Nek7 functions specifically upstream of the Nlrp3 inflammasome. A, Nek7-deficient Nlrp3-Cas9 macrophages or wild-type cells were stimulated with Pam3CSK4, LPS, or 5′-triphosphate dsRNA. 16 h later, supernatants were collected and analyzed for TNF, IL-6, and CXCL10 production. Data are presented as mean values ± S.E. of two independent experiments. B, wild-type macrophages or Nlrp3-Cas9 macrophages of the indicated genotype were stimulated with 200 ng/ml LPS for the durations indicated. Nek7 protein expression was analyzed by immunoblot (IB), whereas β-actin served as a loading control. Representative data from one experiment out of two independent experiments are depicted. C, macrophages of the indicated genotypes were primed with LPS and subsequently stimulated with nigericin, poly(dA:dT), or plasmid DNA (pDNA). 6 h after stimulation, supernatants were analyzed for LDH release (left panel) or IL-1β production (right panel). IL-1β data were normalized to the poly(dA:dT) condition.

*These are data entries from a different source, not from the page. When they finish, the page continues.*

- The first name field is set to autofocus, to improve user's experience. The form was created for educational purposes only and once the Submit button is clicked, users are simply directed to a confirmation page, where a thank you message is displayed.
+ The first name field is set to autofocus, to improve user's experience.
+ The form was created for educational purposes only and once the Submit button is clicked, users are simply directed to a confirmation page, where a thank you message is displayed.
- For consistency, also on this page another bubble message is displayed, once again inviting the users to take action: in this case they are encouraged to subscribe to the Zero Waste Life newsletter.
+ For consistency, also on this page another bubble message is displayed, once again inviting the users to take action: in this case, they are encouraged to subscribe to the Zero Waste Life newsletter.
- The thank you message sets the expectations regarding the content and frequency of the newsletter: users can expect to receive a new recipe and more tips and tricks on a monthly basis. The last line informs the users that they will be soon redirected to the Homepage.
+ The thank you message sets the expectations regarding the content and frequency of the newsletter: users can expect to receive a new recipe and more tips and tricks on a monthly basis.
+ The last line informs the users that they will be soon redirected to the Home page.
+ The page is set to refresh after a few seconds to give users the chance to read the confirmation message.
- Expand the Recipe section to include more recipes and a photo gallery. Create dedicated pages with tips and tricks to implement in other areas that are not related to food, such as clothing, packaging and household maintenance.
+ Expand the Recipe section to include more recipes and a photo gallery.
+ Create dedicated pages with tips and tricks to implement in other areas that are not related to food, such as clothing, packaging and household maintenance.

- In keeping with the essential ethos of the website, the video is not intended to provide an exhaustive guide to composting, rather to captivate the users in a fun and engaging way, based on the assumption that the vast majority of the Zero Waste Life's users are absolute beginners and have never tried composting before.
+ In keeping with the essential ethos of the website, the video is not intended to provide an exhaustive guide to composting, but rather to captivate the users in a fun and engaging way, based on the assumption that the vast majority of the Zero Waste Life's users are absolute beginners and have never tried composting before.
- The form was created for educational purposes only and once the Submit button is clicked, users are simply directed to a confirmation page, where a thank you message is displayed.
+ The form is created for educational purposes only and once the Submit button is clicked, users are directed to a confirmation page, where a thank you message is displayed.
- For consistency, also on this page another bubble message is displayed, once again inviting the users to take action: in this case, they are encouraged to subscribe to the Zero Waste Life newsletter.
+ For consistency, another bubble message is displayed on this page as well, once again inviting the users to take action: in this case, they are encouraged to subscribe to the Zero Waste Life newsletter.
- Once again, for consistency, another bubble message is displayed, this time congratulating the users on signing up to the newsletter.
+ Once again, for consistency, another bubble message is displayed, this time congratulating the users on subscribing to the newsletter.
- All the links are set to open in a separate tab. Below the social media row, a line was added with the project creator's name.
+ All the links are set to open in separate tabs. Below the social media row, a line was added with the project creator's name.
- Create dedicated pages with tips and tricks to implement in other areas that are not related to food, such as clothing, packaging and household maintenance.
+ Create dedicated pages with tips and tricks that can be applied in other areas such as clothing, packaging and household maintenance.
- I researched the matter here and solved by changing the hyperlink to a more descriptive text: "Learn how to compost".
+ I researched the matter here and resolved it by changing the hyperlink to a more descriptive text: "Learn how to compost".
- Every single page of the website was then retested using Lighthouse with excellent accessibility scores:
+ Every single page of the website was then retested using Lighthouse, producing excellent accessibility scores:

D, lysates or supernatants (sup.) of cells stimulated with nigericin (Nig) for 2 h or poly(dA:dT) for 6 h were analyzed for IL-1β, caspase-1, or β-actin by immunoblot. Representative data from one experiment out of two independent experiments are depicted. E, cells of the indicated genotypes were stimulated with nigericin or left untreated (note that one heterozygote Nek7 cell clone was included in the analysis). 6 h after stimulation, cells were analyzed for Nlrp3, Nek7, α-tubulin, acetylated α-tubulin, and β-actin expression by immunoblot. Representative data from one experiment out of two independent experiments are depicted.